Die Frage, ob Butter in die Paleo-Ernährung passt, beschäftigt viele, die sich ursprünglich und naturnah ernähren möchten. Streng genommen stammt Butter von Milchprodukten – und die sind bei Paleo eigentlich tabu. Schließlich basiert die Ernährungsform auf dem Spektrum unserer Vorfahren aus der Steinzeit, die kein Viehzucht hatten und daher keine Milch konsumierten.
Dennoch ist die Lage nicht ganz so eindeutig. Viele moderne Paleo-Vertreter akzeptieren Butter, vor allem dann, wenn sie aus klarem Grasfett stammt – etwa in Form von Ghee. Bei Ghee wird das Fett aus Butter herausgeschmolzen, sodass die milcheigenen Proteine wie Kasein und Laktose weitgehend entfernt werden. Das macht es für viele verträglicher, auch wenn es technisch immer noch aus Milchprodukt entsteht.

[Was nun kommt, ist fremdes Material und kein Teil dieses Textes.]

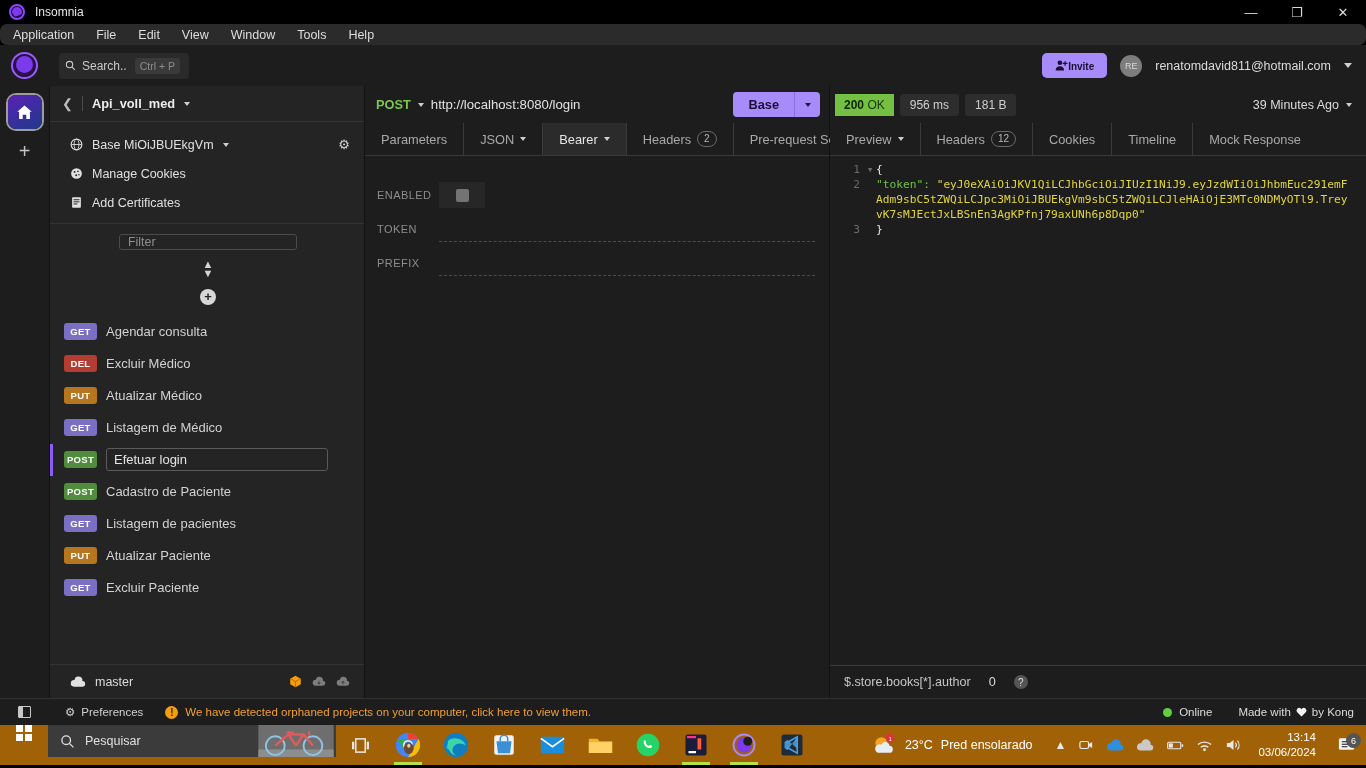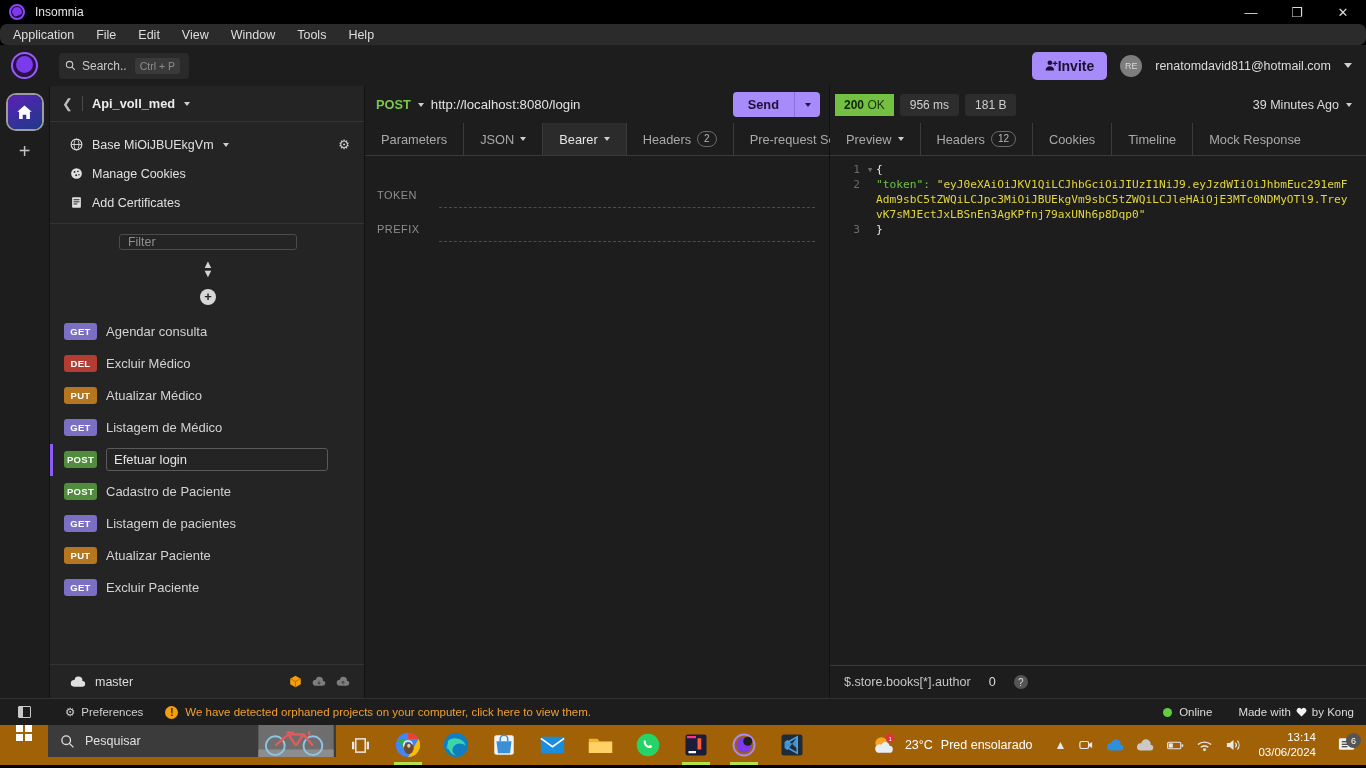--- a/index.html
+++ b/index.html
@@ -66,8 +66,8 @@
   }
   .hdr-right { position: absolute; right: 14px; display: flex; align-items: center; gap: 13px; }
   .invite-btn {
-    background: #a78bfa; color: #1b1033; font-size: 14px; font-weight: 700;
-    padding: 6px 13px; border-radius: 5px; display: flex; align-items: center; gap: 0;
+    background: #a78bfa; color: #1b1033; font-size: 10px; font-weight: 700;
+    padding: 6px 13px; border-radius: 5px; display: flex; align-items: flex-end; gap: 0;
   }
   .avatar {
     width: 22px; height: 22px; border-radius: 50%; background: #7d7d7d;

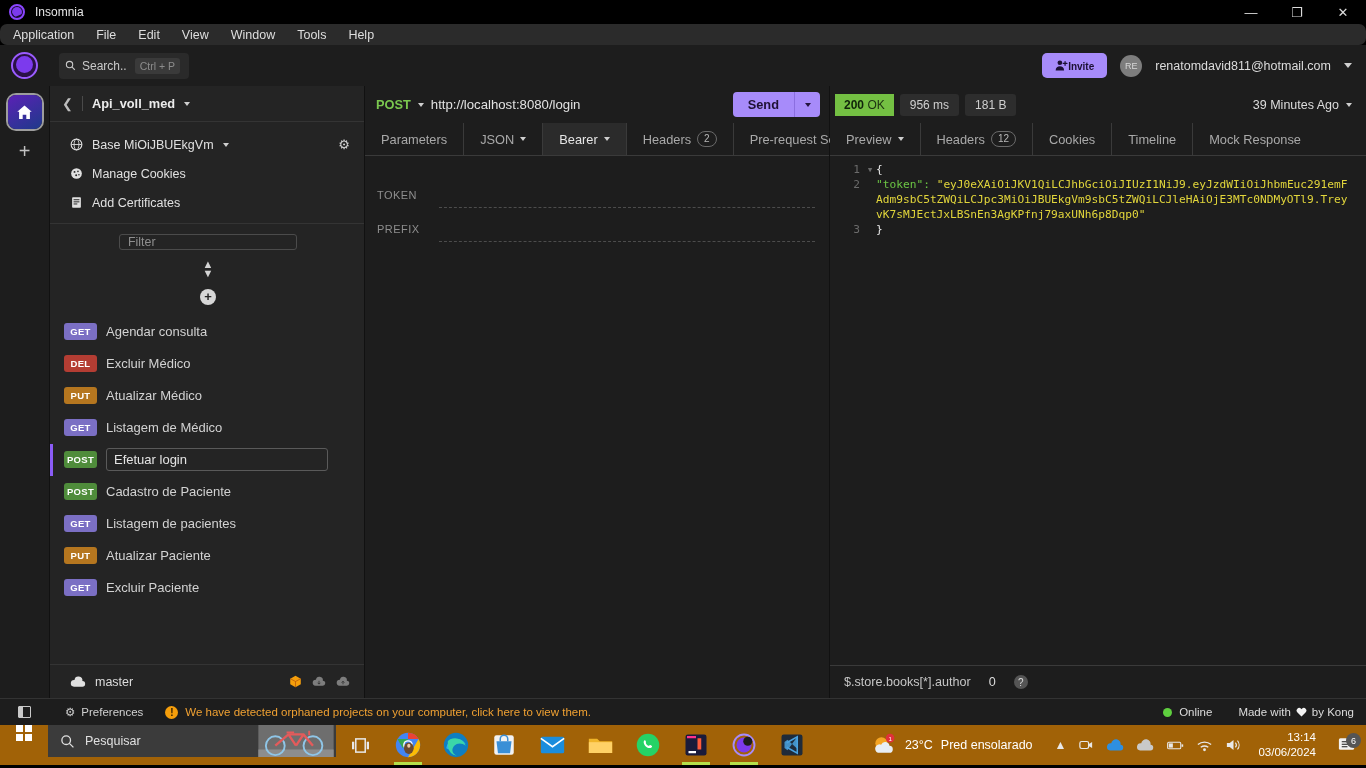--- a/index.html
+++ b/index.html
@@ -458,7 +458,7 @@
         <span class="caret sm"></span>
         <span class="url-text">http://localhost:8080/login</span>
         <span class="send-group">
-          <span class="send-btn">Send</span>
+          <span class="send-btn">Base</span>
           <span class="send-caret">
               <span class="caret sm"></span>
             </span>

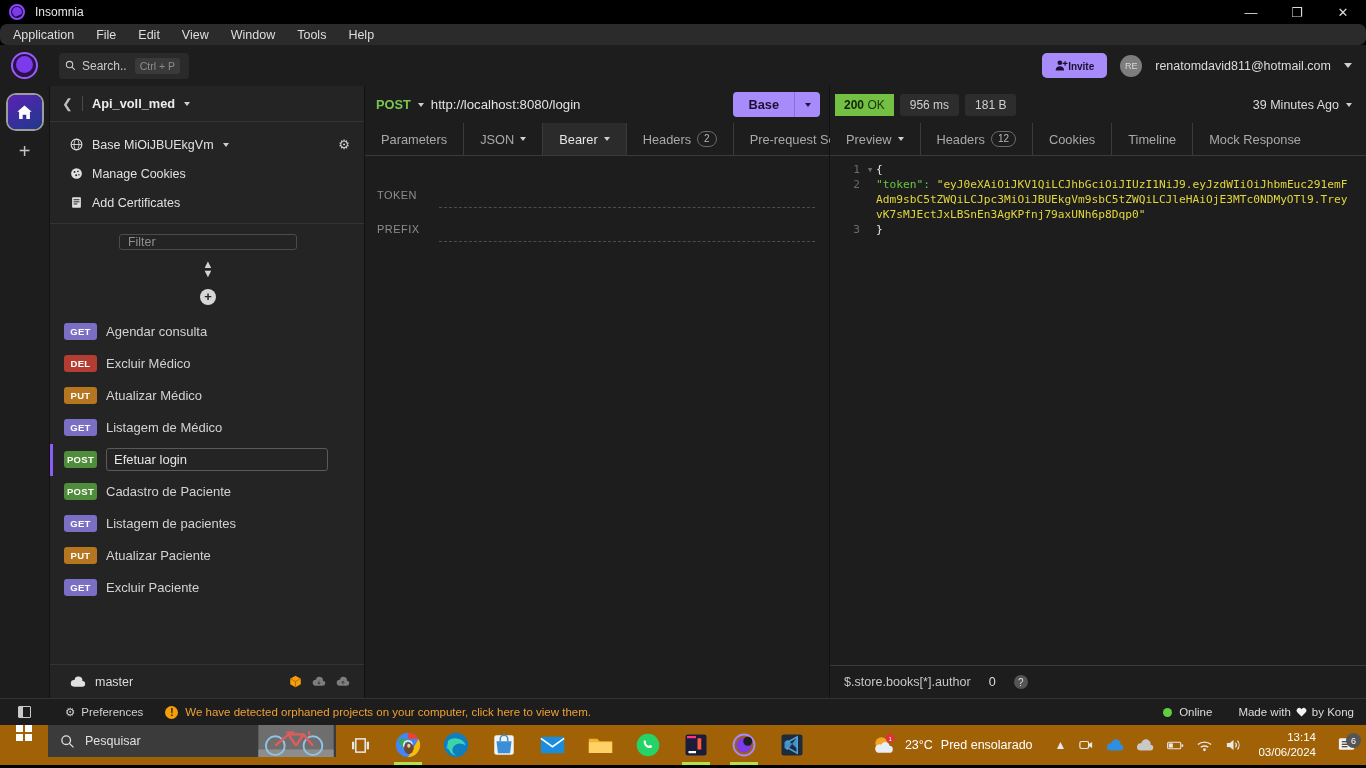--- a/index.html
+++ b/index.html
@@ -488,6 +488,12 @@
 
       <div class="auth-form">
         <div class="auth-row">
+          <span class="auth-label">ENABLED</span>
+          <span class="auth-check">
+              <i></i>
+            </span>
+        </div>
+        <div class="auth-row">
           <span class="auth-label">TOKEN</span>
           <span class="auth-field">
               <span></span>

Interessant ist auch die gesundheitliche Bewertung: Im Vergleich zu industriell hergestellten Margarinen, die oft mit Transfetten und chemischen Zusätzen belastet sind, gilt Butter als natürlicheres Fett. Sie enthält wichtige Fettlösliche Vitamine wie A, D und K2 – besonders, wenn sie aus Bio-Weidehaltung stammt.
Die Antwort lautet also: mit Bedacht genießbar. Wer sehr empfindlich auf Milcheinzelbestandteile reagiert, sollte lieber auf Butter verzichten oder sich für reines Ghee entscheiden. Alle anderen können – vor allem in Maßen – durchaus Butter als Teil einer ganzheitlichen Ernährung betrachten, die sich am Ursprünglichen orientiert – ohne dogmatisch zu werden.